■ **Assignment**
State how many lines of the records contain the string "Size". Give the number alone.

■ **Data extracts**
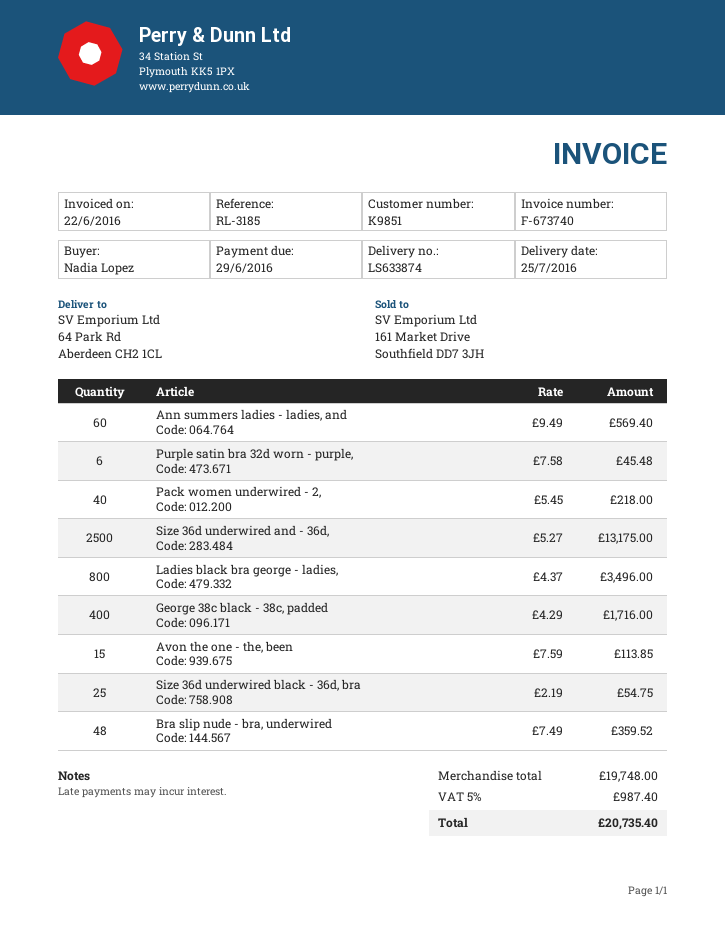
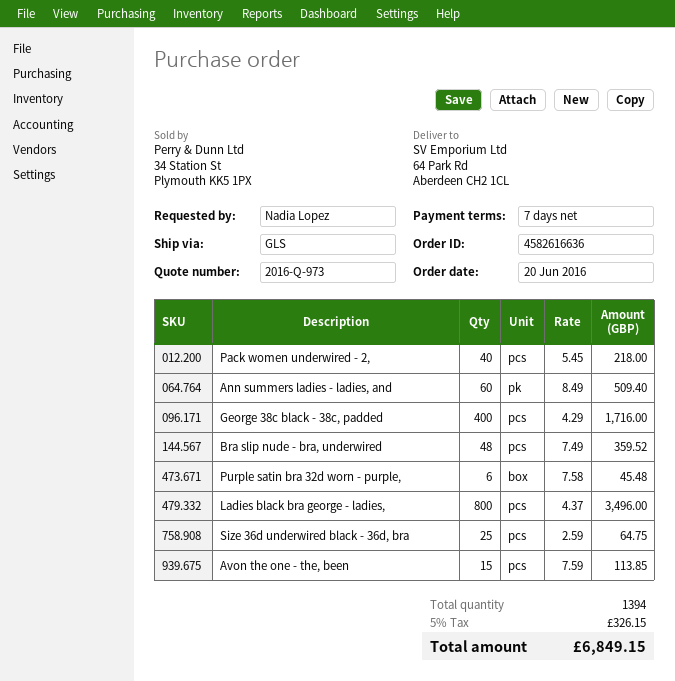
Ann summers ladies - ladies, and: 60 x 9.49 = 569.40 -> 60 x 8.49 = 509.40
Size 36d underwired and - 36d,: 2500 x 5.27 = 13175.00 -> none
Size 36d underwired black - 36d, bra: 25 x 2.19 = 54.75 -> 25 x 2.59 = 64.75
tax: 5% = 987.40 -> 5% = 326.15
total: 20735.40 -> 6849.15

■ **Answer below**
2